- O líder supremo do Irã, Ali Khamenei, afirmou que as autoridades “têm a obrigação de quebrar as costas dos sediciosos” e responsabilizou Donald Trump pelas mortes na repressão aos protestos.
- Khamenei disse que o Irã não pretende ir à guerra, mas não perdoará criminosos domésticos nem internacionais; pediu que a nação continue a reprimir a sedição.
- As manifestações, iniciadas em 28 de dezembro por insatisfação econômica, se ampliaram para protests contra o regime; a Iran Human Rights aponta pelo menos 3.428 mortos.
- O governo cortou a internet desde 8 de janeiro como parte da repressão aos protestos.
- O aiatolá afirmou que os Estados Unidos conspiraram contra o Irã, com o objetivo de subjugar o país militar, politicamente e economicamente.
O líder supremo do Irã, Ali Khamenei, defendeu neste sábado que as autoridades “têm a obrigação de quebrar as costas dos sediciosos” e responsabilizou o presidente dos EUA, Donald Trump, pelas mortes na repressão aos protestos.
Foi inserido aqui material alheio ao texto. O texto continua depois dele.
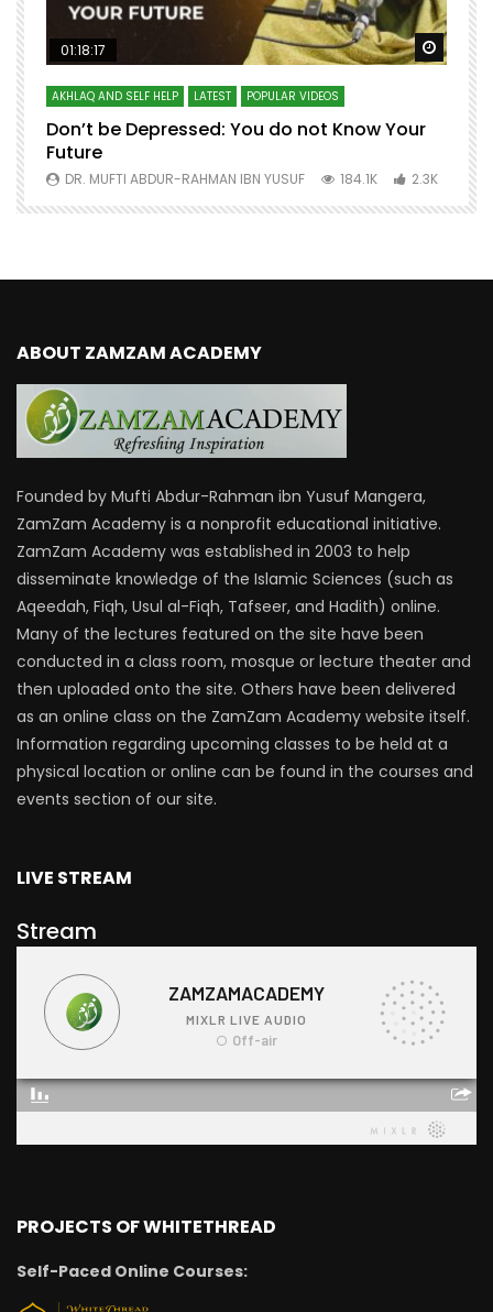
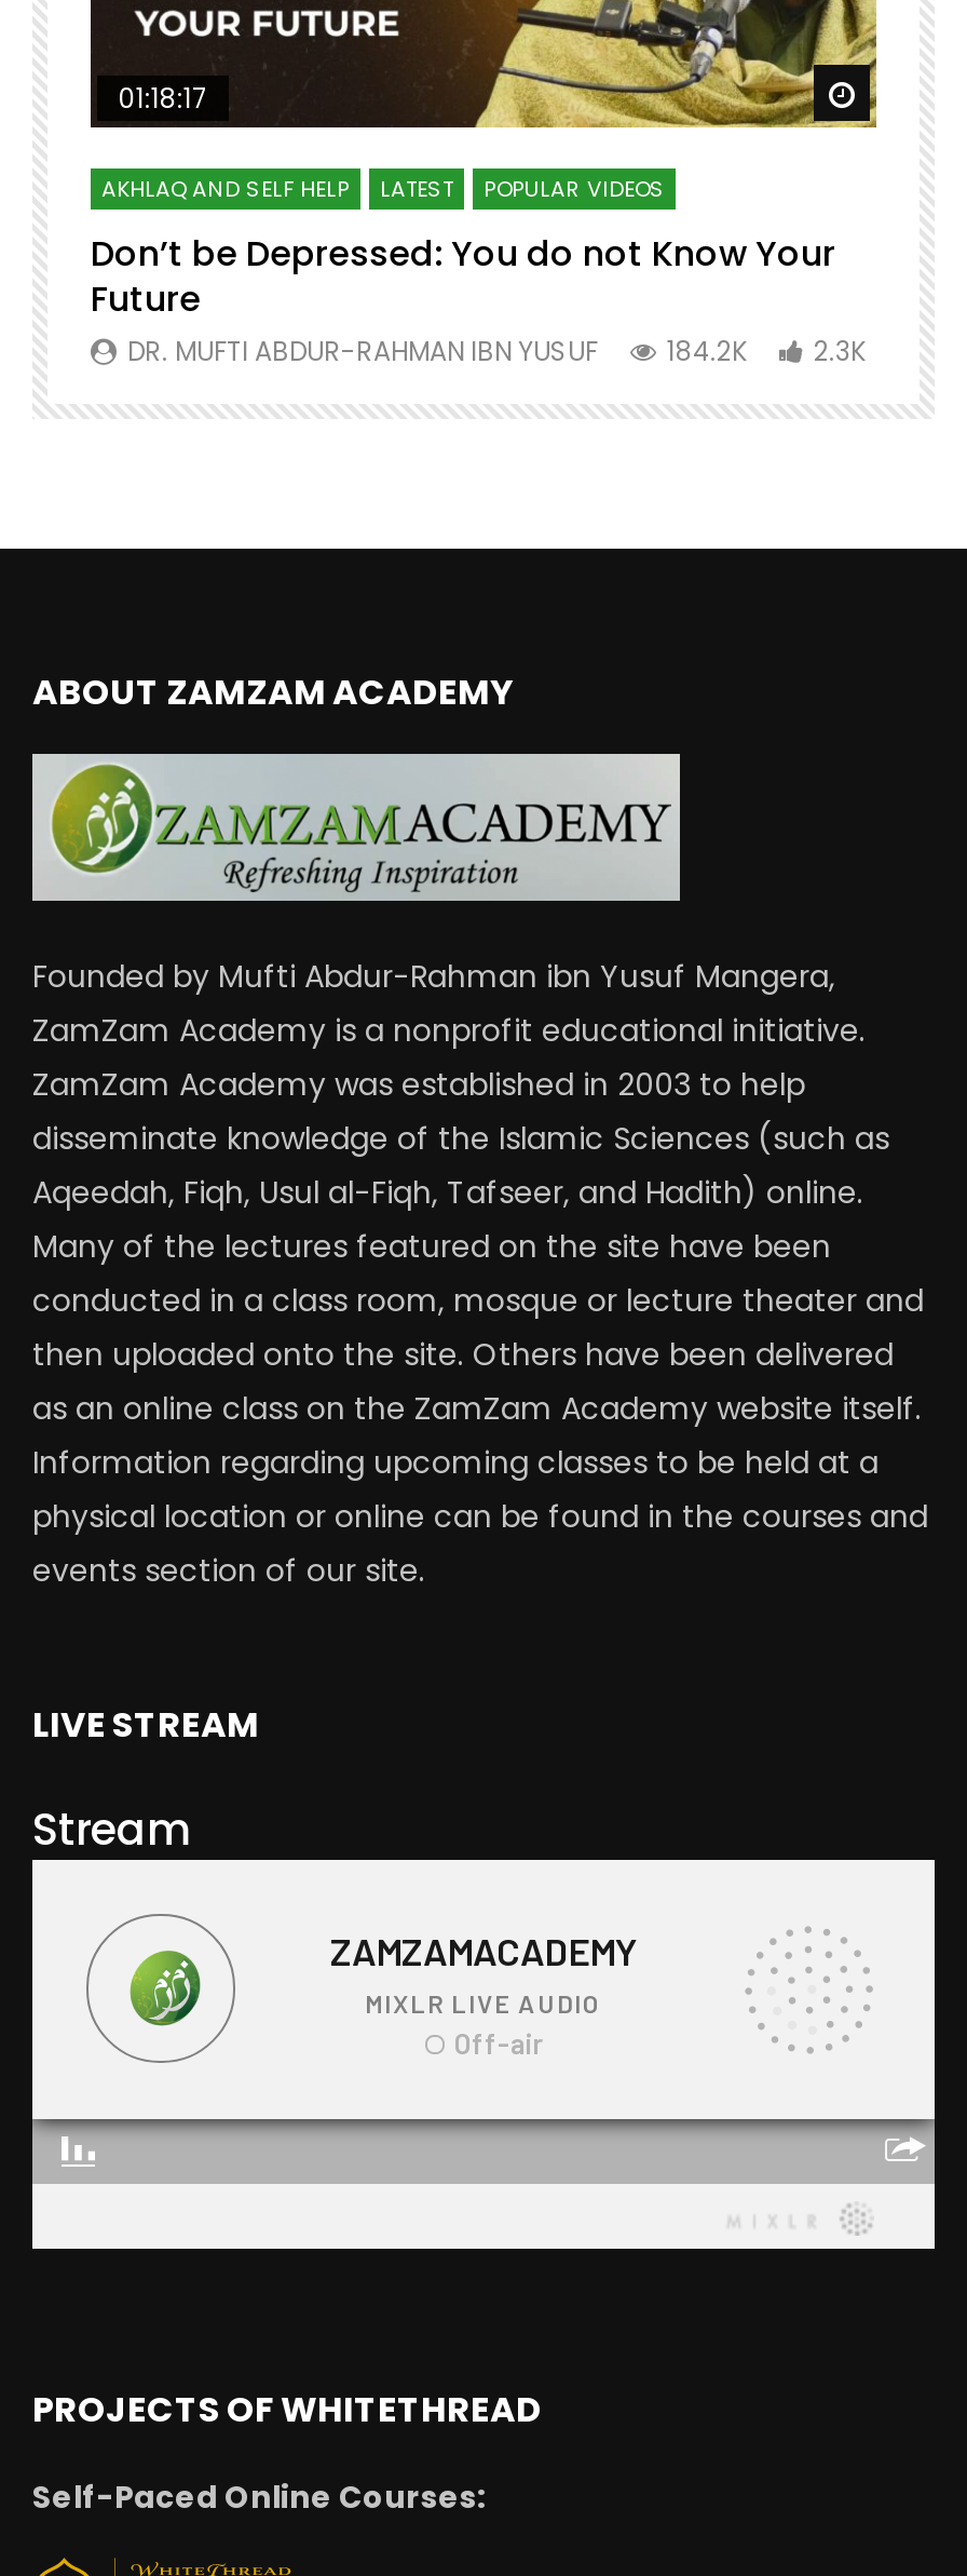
[65,169,438,188] DR. MUFTI ABDUR-RAHMAN IBN YUSUF 184.1K 2.3K -> [127,332,866,369] DR. MUFTI ABDUR-RAHMAN IBN YUSUF 184.2K 2.3K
Khamenei afirmou que o país não busca confronto, mas não haverá clemências para criminosos domésticos e internacionais. Em seu discurso, o aiatolá pediu endurecimento contra a mobilização que, segundo ele, representa ameaça à nação.
Desde 28 de dezembro, o Irã enfrenta uma onda de protests que começou entre comerciantes insatisfeitos com a economia e se ampliou para críticas ao regime teocrático vigente desde 1979. As autoridades classificaram os protestos como terrorismo, acusando os EUA de incitação.
A ONG Iran Human Rights (IHR), com base na Noruega, aponta que a repressão resultou em pelo menos 3.428 mortes. O governo também cortou a internet no Irã desde 8 de janeiro, como parte das medidas de controle das manifestações.
Khamenei também criticou Trump, que havia ameaçado responder caso o regime executasse manifestantes detidos. O aiatolá disse que o presidente americano é responsável pelas mortes e pelos danos à reputação do Irã, chamando as ações de conspiração norte-americana.